(Excerpts from a dataset)
--
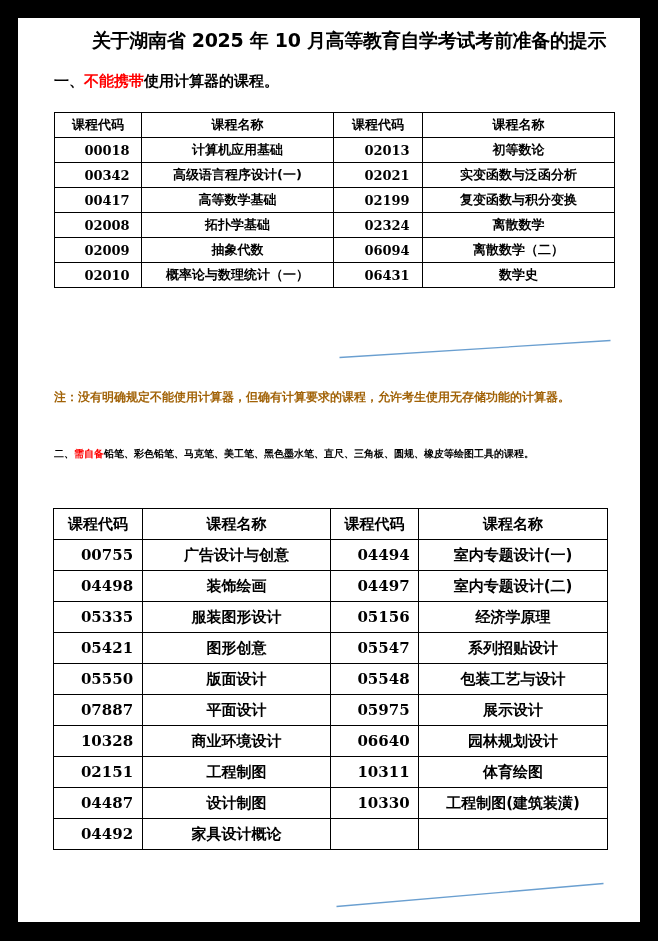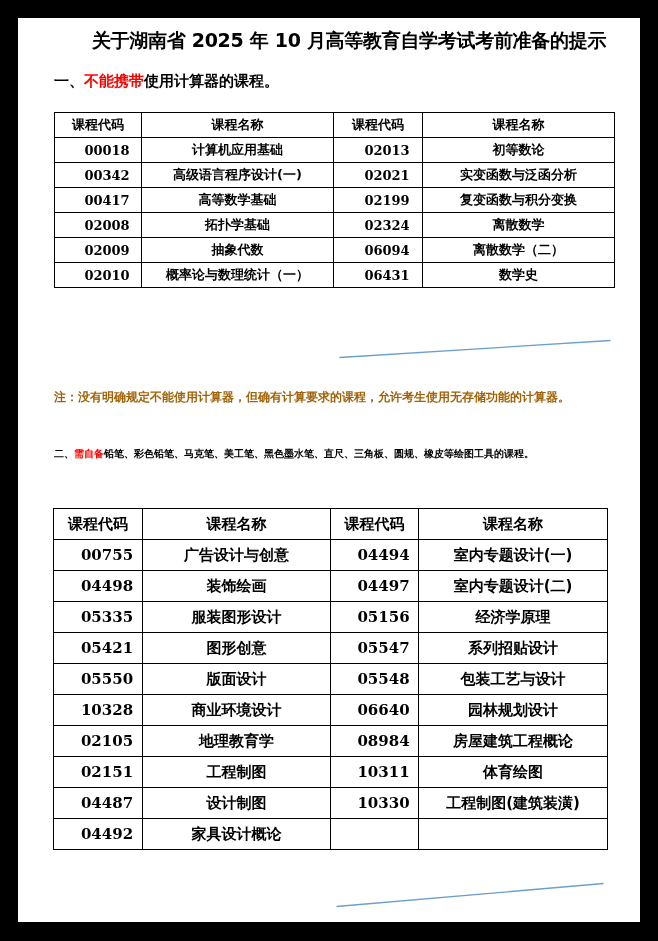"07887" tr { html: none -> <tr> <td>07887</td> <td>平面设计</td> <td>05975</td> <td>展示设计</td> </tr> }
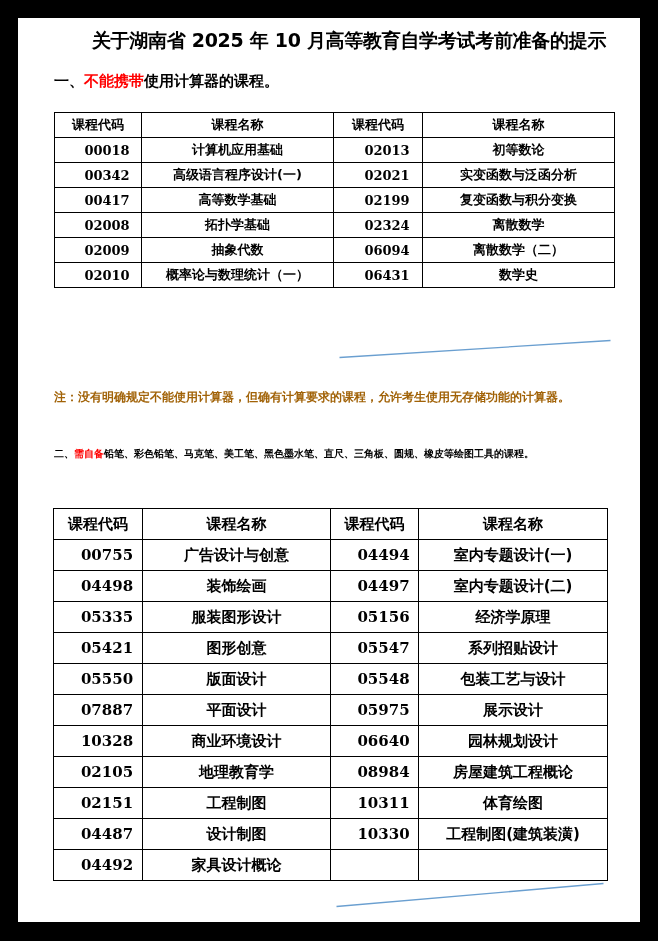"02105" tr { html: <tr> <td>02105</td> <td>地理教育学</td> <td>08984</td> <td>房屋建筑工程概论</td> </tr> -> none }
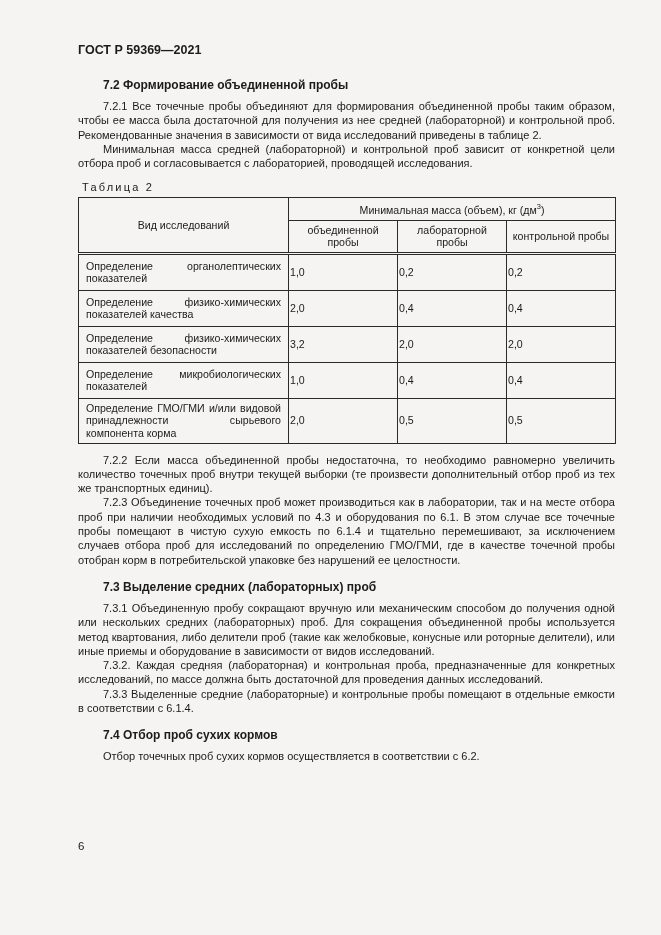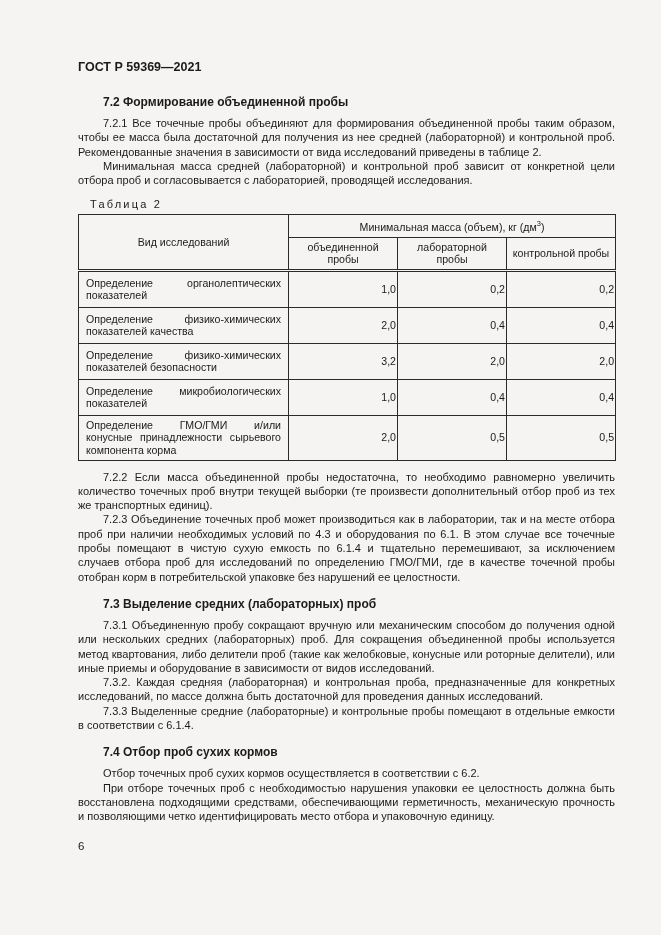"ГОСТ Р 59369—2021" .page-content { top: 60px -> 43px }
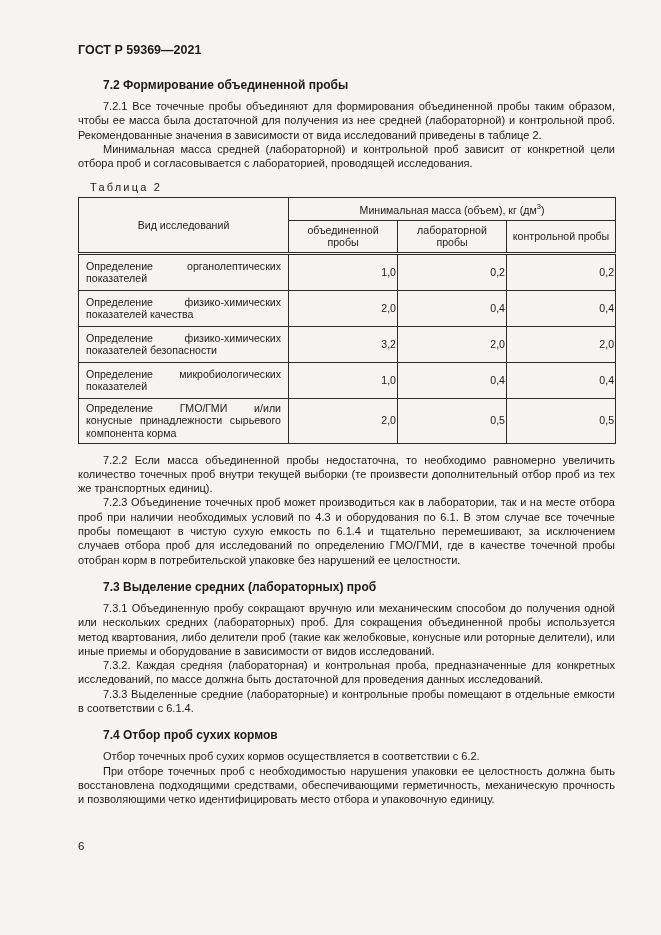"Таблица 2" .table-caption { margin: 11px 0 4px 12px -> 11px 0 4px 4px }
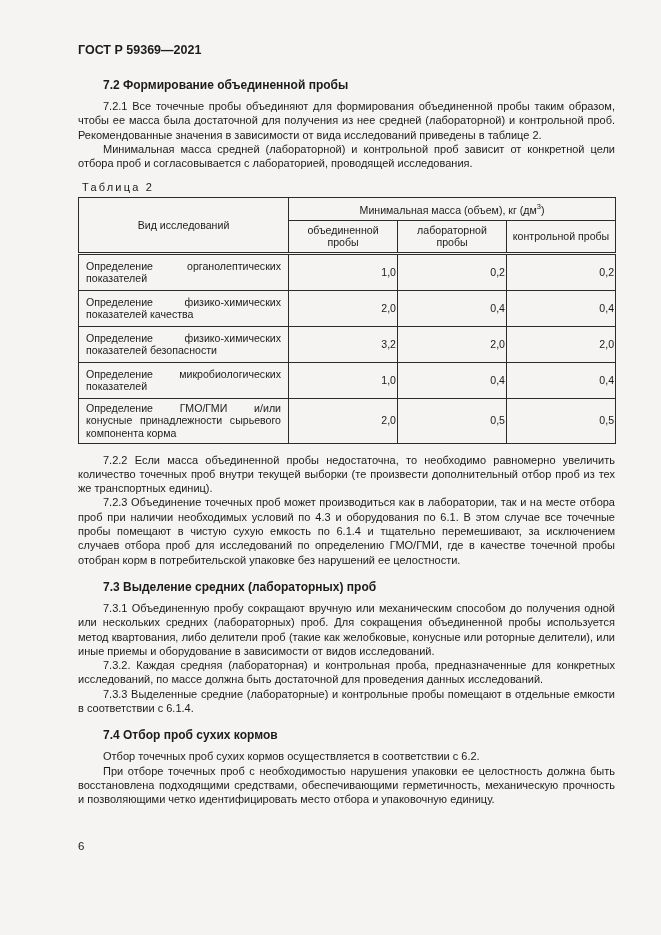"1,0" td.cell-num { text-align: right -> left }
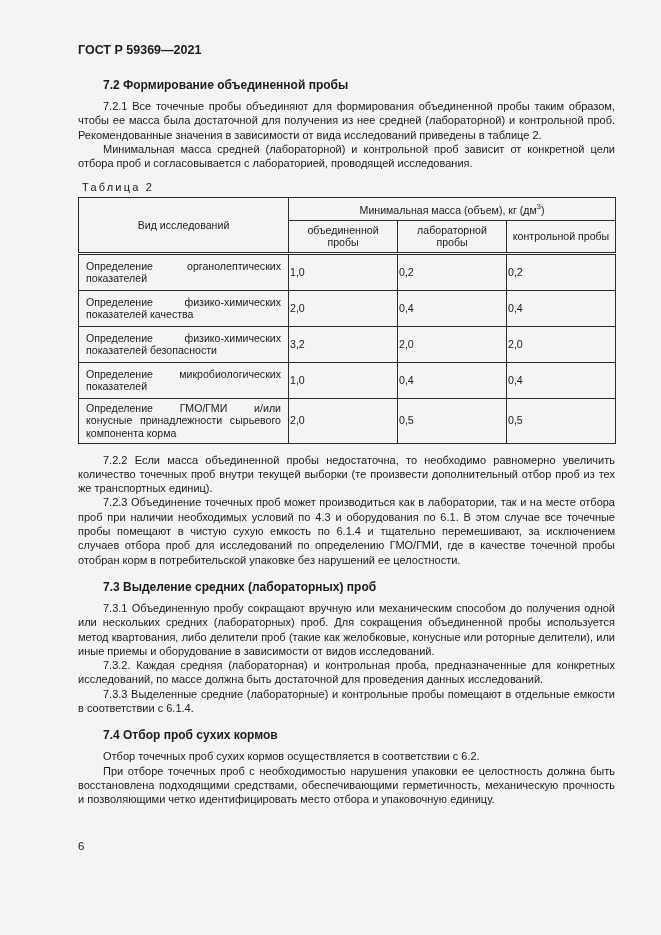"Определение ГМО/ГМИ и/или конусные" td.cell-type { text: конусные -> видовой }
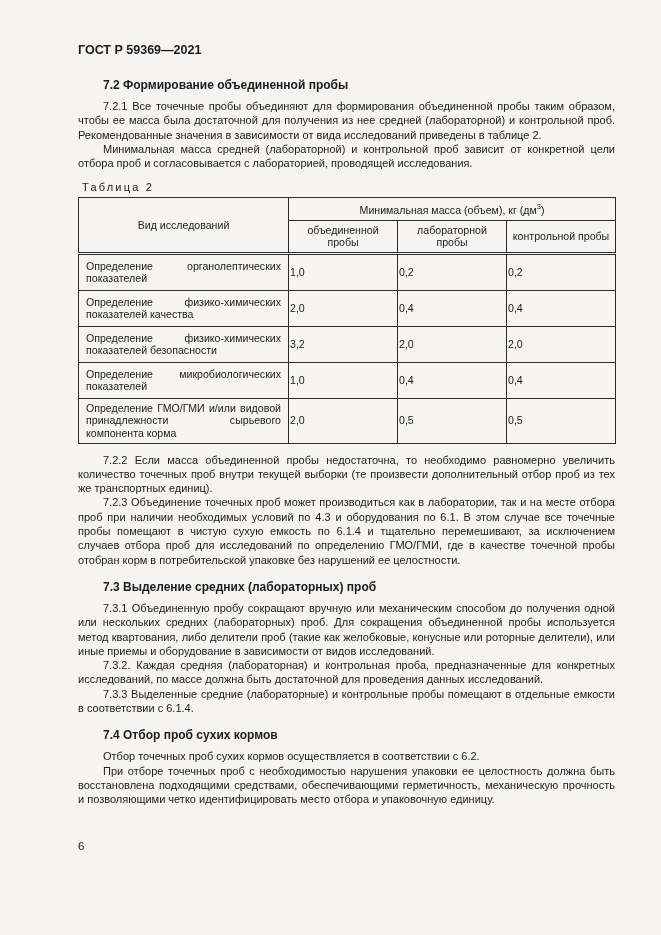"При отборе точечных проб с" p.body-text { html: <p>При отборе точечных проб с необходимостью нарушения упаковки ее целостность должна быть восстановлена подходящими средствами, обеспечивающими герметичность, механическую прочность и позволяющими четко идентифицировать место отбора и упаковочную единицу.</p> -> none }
--
* **REQUIRED WORK**
Looking above, find the stretch of lines that opens with the one holding "html: <tr> <td>02105</td>" and closes with the one holding "text: конусные ->". Copy it exactly, pictures excluded.

* **ANSWER SPACE**
"02105" tr { html: <tr> <td>02105</td> <td>地理教育学</td> <td>08984</td> <td>房屋建筑工程概论</td> </tr> -> none }
"ГОСТ Р 59369—2021" .page-content { top: 60px -> 43px }
"Таблица 2" .table-caption { margin: 11px 0 4px 12px -> 11px 0 4px 4px }
"1,0" td.cell-num { text-align: right -> left }
"Определение ГМО/ГМИ и/или конусные" td.cell-type { text: конусные -> видовой }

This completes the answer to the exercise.